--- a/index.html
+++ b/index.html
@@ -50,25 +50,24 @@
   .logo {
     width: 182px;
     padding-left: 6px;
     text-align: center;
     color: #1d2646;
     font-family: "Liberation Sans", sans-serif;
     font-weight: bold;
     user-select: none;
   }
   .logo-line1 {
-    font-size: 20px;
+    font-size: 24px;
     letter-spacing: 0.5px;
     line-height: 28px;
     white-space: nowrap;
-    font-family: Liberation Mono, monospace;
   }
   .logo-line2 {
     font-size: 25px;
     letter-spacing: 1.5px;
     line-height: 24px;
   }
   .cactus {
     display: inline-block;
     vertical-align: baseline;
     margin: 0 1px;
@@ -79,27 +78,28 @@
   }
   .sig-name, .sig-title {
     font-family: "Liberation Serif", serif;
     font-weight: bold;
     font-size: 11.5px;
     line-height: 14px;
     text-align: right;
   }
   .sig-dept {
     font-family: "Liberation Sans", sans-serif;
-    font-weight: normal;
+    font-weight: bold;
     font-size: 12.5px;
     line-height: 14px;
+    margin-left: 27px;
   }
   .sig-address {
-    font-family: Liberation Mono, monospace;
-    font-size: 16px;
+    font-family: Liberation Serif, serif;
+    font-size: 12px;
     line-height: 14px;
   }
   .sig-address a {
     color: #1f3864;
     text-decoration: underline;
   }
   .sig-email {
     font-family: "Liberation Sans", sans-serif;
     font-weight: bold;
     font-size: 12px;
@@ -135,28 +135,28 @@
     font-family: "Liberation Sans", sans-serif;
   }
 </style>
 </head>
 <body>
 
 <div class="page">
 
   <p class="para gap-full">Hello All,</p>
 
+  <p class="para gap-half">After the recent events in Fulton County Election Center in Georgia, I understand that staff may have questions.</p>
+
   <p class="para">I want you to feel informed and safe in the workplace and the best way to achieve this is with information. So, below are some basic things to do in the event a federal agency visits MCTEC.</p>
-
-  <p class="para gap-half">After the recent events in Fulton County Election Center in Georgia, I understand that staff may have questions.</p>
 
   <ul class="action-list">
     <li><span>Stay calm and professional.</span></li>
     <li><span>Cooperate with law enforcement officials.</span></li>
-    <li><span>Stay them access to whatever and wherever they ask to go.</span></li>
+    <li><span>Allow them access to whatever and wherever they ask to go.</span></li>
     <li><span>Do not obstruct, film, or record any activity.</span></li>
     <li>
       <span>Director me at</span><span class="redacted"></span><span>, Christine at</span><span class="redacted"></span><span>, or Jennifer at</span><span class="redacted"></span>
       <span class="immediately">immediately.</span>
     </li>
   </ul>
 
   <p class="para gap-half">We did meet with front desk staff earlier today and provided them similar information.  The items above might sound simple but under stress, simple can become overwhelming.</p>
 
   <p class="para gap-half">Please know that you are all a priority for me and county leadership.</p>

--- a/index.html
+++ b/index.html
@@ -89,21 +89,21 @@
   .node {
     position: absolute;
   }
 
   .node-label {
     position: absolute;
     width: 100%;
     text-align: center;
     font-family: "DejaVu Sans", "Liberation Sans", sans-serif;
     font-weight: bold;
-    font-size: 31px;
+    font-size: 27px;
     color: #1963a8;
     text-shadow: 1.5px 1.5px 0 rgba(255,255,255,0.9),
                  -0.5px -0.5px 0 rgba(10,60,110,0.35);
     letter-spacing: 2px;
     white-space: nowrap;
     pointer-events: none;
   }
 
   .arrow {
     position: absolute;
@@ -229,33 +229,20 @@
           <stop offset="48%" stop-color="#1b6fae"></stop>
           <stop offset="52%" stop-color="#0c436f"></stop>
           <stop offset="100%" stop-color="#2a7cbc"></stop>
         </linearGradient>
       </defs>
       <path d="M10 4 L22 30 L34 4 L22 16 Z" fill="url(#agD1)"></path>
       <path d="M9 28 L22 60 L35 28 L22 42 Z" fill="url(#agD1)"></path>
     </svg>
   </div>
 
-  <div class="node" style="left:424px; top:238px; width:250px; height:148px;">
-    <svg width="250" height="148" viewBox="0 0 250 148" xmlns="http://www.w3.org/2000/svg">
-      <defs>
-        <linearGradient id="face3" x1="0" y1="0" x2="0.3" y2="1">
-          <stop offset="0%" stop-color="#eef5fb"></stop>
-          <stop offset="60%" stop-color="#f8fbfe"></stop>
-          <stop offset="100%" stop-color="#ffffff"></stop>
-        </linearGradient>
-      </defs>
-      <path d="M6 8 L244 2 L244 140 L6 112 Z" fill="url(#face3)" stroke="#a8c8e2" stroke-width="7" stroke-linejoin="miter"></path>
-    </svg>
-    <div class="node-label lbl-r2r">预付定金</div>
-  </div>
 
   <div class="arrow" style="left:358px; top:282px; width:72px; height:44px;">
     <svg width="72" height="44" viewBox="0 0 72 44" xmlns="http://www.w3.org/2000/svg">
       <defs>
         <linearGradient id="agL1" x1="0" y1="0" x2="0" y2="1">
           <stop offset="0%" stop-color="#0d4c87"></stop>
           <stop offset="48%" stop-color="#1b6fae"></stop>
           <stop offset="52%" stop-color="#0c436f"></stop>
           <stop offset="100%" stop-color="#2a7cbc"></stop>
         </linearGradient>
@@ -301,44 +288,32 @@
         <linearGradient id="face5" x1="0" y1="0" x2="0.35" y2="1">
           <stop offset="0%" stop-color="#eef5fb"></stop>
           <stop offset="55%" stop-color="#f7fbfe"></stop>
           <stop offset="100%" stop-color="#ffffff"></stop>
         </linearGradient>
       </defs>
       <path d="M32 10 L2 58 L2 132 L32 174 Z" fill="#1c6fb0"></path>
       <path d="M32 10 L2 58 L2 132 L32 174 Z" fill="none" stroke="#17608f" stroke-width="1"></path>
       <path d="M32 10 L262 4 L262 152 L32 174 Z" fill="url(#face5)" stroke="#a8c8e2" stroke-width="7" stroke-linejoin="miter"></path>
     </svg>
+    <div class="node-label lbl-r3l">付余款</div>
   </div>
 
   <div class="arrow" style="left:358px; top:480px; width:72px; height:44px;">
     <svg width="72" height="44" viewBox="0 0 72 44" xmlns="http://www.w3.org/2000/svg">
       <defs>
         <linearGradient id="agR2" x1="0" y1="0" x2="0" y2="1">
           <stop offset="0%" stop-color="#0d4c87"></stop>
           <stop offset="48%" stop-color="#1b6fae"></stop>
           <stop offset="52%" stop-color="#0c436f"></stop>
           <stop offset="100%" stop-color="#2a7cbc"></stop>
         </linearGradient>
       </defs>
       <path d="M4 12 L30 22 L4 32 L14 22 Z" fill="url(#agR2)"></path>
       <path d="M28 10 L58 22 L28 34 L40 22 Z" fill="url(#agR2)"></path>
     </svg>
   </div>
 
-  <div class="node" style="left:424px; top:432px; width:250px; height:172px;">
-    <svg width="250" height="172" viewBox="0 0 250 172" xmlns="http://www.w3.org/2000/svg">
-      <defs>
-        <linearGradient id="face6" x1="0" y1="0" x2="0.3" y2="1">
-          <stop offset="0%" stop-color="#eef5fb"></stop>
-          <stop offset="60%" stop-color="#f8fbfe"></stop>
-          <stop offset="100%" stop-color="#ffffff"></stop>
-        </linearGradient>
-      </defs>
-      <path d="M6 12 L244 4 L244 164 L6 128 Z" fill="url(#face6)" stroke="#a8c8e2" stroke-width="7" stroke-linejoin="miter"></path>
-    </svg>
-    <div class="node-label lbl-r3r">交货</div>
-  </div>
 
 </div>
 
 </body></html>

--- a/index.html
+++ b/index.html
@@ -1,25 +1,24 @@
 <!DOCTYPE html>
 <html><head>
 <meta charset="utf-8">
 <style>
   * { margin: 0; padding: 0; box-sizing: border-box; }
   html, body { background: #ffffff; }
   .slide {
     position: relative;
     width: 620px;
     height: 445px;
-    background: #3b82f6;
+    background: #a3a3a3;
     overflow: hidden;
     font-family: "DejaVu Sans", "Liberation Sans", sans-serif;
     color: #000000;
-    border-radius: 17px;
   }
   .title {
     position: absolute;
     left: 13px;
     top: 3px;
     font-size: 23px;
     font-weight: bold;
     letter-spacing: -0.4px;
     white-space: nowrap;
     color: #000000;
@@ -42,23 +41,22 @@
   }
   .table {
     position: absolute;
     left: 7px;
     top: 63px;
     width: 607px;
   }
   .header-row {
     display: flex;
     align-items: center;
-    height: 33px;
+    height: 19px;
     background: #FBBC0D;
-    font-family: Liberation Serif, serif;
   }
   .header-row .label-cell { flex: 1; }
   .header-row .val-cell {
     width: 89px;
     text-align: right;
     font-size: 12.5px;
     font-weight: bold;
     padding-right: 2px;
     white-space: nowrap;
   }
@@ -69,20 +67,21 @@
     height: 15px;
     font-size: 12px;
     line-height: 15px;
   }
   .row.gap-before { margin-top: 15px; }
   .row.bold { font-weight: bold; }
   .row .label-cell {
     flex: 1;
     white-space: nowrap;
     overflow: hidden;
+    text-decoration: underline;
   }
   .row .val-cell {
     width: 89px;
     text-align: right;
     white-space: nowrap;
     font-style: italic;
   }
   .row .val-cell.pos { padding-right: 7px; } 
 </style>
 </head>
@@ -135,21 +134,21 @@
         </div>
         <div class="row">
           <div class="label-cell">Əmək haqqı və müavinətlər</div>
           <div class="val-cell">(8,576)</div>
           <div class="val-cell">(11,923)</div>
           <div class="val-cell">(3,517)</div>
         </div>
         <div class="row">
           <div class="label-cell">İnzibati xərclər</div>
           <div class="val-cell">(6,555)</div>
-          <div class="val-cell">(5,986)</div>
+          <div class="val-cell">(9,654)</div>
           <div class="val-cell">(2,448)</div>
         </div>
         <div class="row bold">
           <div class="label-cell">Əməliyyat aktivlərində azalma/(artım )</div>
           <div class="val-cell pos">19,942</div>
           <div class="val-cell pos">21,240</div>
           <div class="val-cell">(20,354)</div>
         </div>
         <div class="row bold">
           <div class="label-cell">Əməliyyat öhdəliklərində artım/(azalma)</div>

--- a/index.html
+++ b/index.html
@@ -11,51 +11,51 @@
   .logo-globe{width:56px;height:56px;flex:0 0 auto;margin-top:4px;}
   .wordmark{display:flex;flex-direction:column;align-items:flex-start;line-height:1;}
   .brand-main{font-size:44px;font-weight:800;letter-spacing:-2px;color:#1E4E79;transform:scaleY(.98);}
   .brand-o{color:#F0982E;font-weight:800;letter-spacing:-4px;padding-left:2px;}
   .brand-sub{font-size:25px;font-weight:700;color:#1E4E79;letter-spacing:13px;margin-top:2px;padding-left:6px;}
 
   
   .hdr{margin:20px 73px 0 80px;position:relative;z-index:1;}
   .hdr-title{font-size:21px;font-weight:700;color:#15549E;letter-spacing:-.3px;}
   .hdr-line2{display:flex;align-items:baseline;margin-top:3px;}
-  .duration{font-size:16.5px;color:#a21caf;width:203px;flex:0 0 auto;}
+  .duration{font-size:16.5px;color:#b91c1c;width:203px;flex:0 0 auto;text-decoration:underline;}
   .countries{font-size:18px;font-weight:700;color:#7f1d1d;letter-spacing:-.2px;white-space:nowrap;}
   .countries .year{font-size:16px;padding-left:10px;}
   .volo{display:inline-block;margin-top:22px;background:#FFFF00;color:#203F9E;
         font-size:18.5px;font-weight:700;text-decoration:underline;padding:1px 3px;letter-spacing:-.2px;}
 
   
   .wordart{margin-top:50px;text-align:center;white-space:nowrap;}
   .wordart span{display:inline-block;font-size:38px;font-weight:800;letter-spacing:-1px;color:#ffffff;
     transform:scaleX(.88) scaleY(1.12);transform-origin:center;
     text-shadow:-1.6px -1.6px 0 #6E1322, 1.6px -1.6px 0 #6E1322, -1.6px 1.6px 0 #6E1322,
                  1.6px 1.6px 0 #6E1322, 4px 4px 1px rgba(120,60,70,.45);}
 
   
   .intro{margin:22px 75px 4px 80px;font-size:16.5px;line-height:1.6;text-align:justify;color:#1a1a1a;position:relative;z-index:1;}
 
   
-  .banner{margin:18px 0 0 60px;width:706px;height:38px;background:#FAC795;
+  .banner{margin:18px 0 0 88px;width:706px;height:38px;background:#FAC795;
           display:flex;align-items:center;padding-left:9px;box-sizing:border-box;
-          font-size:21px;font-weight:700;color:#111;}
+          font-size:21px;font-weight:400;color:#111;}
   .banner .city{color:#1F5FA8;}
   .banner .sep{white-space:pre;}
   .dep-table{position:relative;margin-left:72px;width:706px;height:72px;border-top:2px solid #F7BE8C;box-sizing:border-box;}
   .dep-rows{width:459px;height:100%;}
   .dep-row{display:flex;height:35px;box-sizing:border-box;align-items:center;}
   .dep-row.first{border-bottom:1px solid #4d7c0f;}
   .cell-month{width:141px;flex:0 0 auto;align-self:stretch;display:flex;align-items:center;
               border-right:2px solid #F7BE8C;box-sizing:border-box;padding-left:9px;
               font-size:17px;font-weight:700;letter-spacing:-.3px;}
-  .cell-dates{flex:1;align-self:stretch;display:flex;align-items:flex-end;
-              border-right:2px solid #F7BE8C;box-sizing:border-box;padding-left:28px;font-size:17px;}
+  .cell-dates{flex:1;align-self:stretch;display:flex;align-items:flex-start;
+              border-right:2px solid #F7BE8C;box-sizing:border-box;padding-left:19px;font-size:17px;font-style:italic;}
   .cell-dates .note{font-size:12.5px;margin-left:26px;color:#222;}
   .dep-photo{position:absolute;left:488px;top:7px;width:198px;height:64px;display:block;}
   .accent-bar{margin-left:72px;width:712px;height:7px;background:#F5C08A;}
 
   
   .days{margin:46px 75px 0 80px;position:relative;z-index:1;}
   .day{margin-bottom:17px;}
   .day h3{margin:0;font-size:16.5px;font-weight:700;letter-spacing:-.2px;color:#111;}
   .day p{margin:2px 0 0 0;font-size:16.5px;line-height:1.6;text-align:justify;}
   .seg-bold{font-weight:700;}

What you need to do: For every line of the records that has the word "stretch" in it, make a copy.

Output of the task:
   .cell-month{width:141px;flex:0 0 auto;align-self:stretch;display:flex;align-items:center;
-  .cell-dates{flex:1;align-self:stretch;display:flex;align-items:flex-end;
+  .cell-dates{flex:1;align-self:stretch;display:flex;align-items:flex-start;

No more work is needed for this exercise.